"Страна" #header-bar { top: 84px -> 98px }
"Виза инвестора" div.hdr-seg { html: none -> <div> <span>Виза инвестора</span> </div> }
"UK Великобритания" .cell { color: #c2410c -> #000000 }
-- -- --
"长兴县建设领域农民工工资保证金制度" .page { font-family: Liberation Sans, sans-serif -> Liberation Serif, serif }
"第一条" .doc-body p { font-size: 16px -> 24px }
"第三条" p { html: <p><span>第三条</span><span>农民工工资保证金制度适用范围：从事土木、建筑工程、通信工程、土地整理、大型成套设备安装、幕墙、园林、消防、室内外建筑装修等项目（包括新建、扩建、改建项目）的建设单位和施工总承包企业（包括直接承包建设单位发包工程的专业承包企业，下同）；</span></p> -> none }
-- -- --
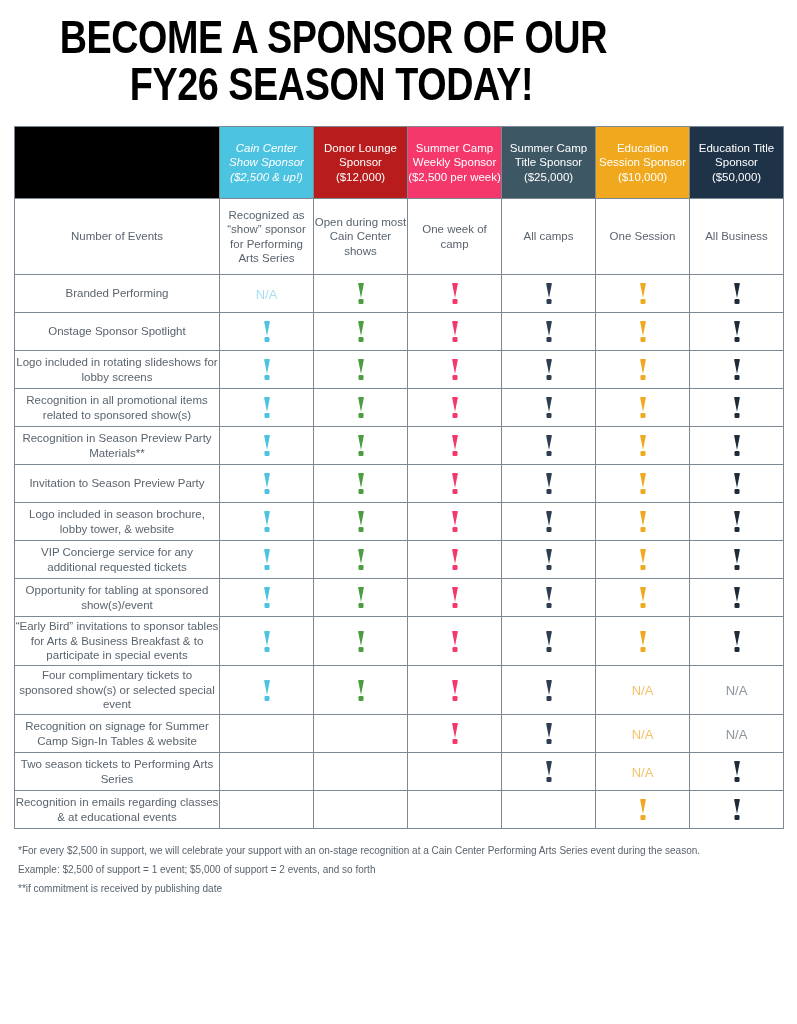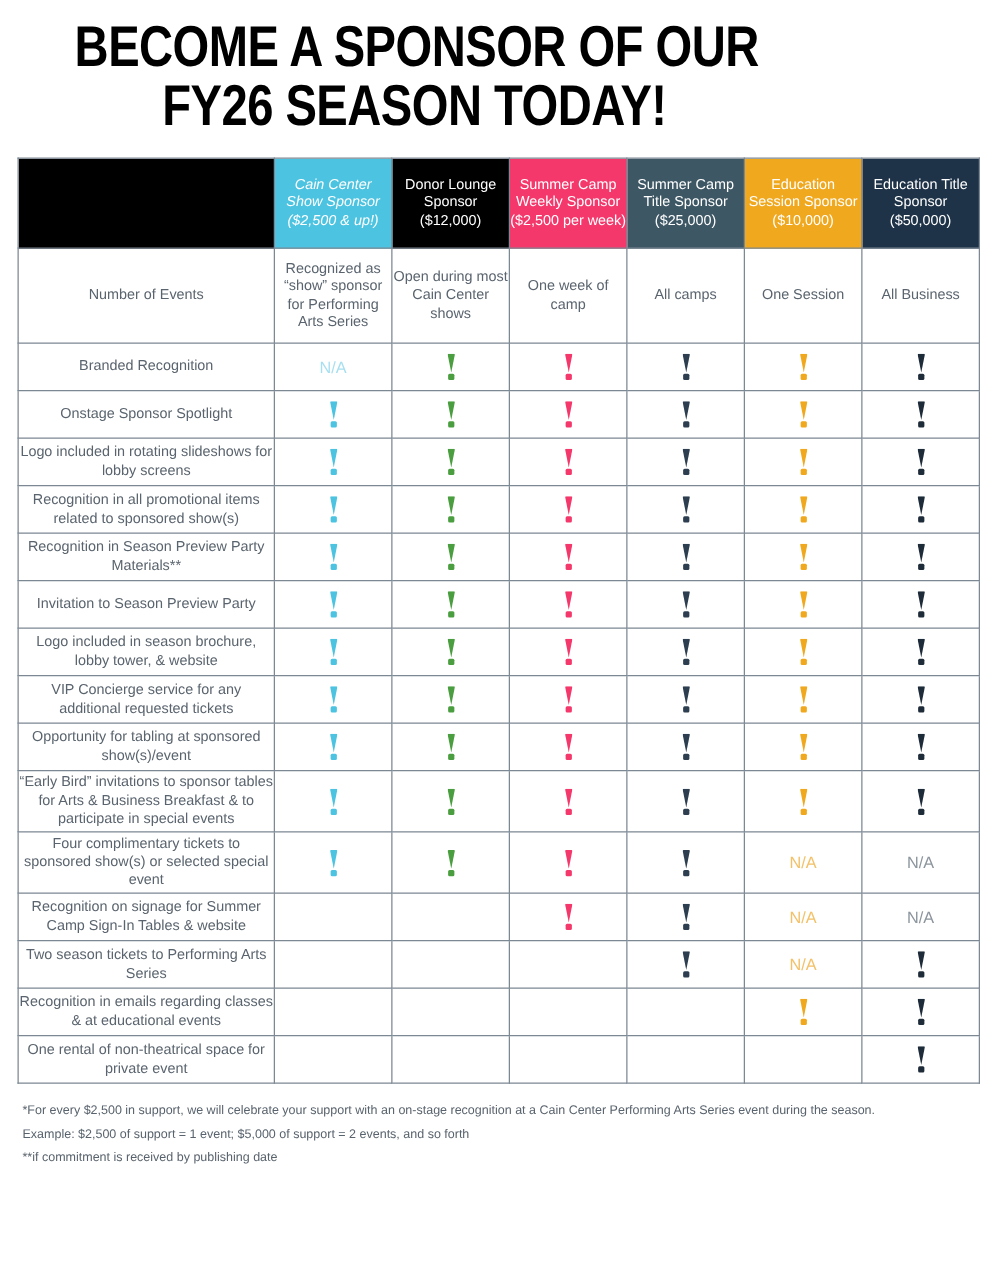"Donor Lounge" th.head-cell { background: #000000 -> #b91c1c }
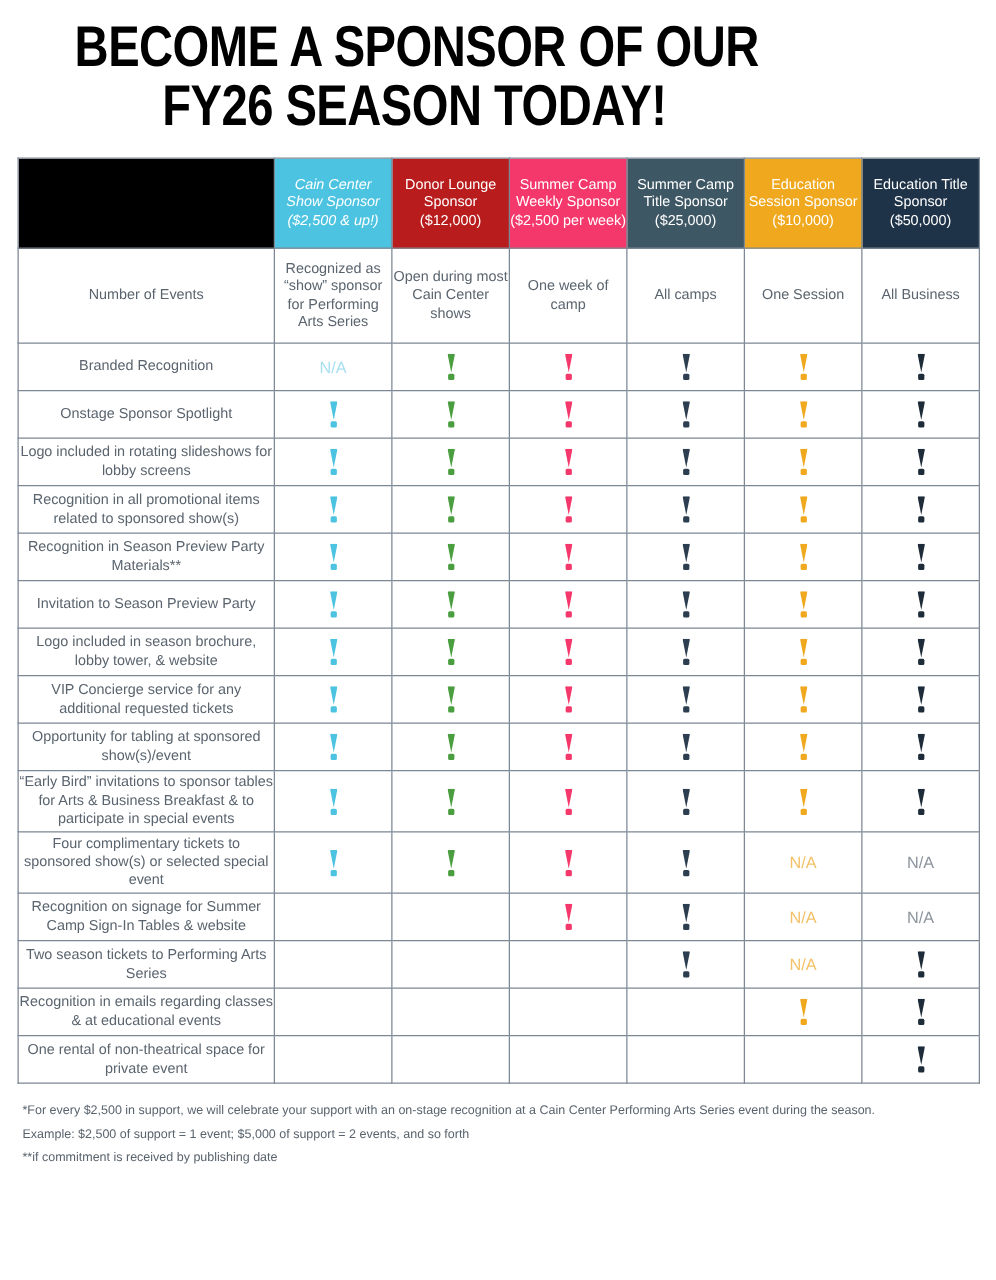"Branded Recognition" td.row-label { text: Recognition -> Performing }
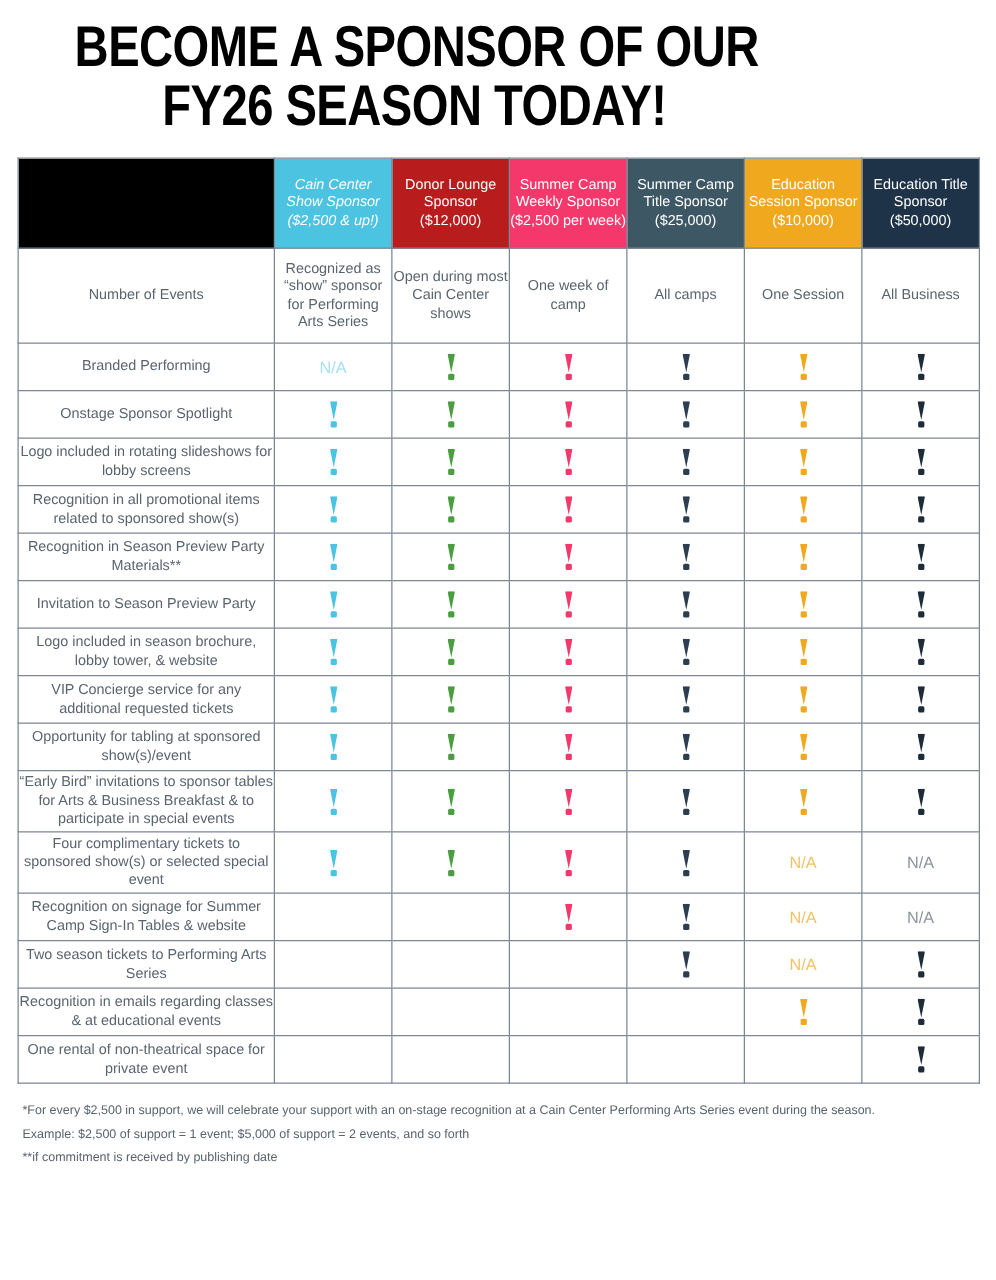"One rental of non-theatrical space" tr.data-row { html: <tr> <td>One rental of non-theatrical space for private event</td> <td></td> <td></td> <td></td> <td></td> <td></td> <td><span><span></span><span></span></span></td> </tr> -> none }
-- -- --
Assignment ->
For each line of the material that includes the word "font", make a copy.

Answer to the problem ->
"长兴县建设领域农民工工资保证金制度" .page { font-family: Liberation Sans, sans-serif -> Liberation Serif, serif }
"第一条" .doc-body p { font-size: 16px -> 24px }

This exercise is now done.